What was revealed by comparing DeepSeek's inference model 'DeepSeek-R1' with OpenAI's o1 & o3?



Most AI benchmarks measure the output accuracy (skill) of an AI, but skill does not represent the intelligence of the AI.

ARC-AGI is a benchmark that measures an AI's ability to efficiently acquire skills, rather than measuring its intelligence. The ARC Prize , founded by François Cholet, the developer of ARC-AGI, has analyzed the DeepSeek-R1 family, the latest inference model from the much talked-about Chinese AI company DeepSeek .

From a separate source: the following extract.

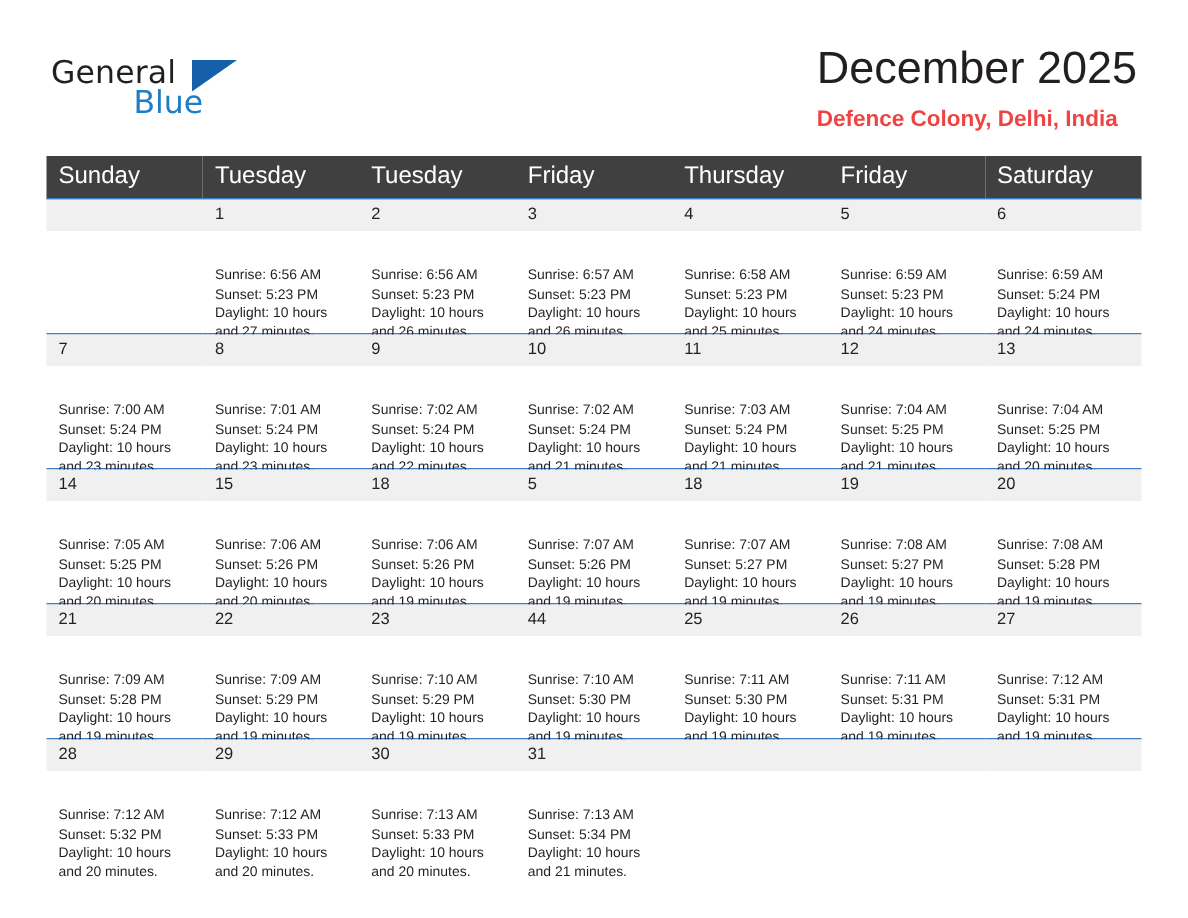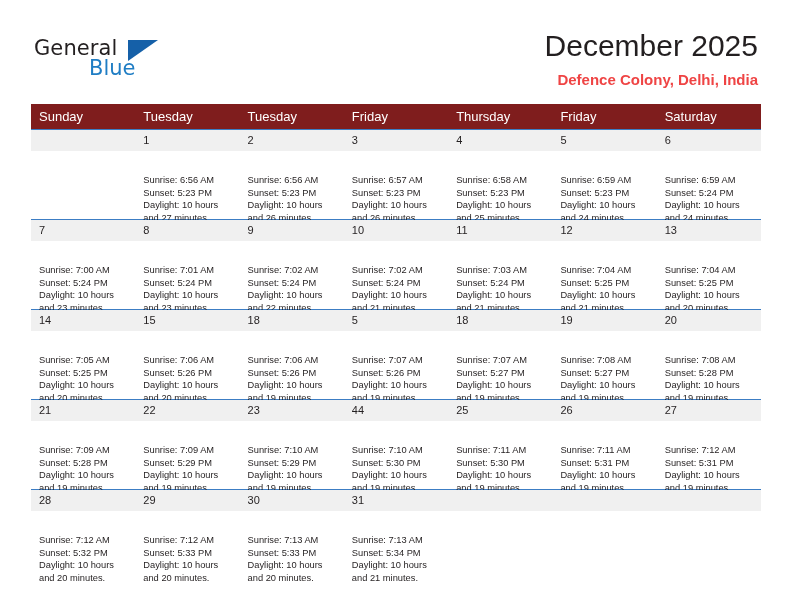"December 2025" .title-block { text-align: right -> none }
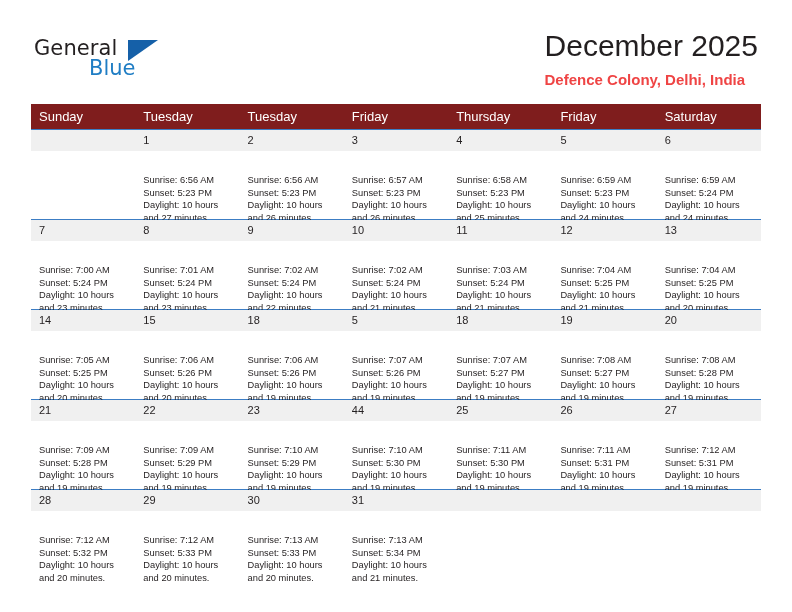"Sunday" .calendar th { background: #7f1d1d -> #404040; font-size: 13px -> 16px }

R1-Zero and R1 Results and Analysis
https://arcprize.org/blog/r1-zero-r1-results-analysis



The ARC Prize's goal is to define and evaluate new ideas for artificial general intelligence (AGI). To that end, the organization strives to build the strongest possible global innovation environment. According to the ARC Prize, 'At the time of writing, the prevailing view in the AI industry is that AGI does not exist and innovation remains constrained.'

Meanwhile, DeepSeek has announced the DeepSeek-R1 family, a proprietary inference model that achieves performance equivalent to OpenAI's o1 inference model. DeepSeek-R1, DeepSeek-R1-Zero, and o1 all achieve scores of approximately 15-20% on ARC-AGI, while DeepSeek-R1's operating costs are only 3.6% of o1's. Furthermore, since the scores of conventional large-scale language models (LLMs) on ARC-AGI were at most 5%, DeepSeek-R1 is said to be an extremely superior AI model even from the perspective of the ARC Prize.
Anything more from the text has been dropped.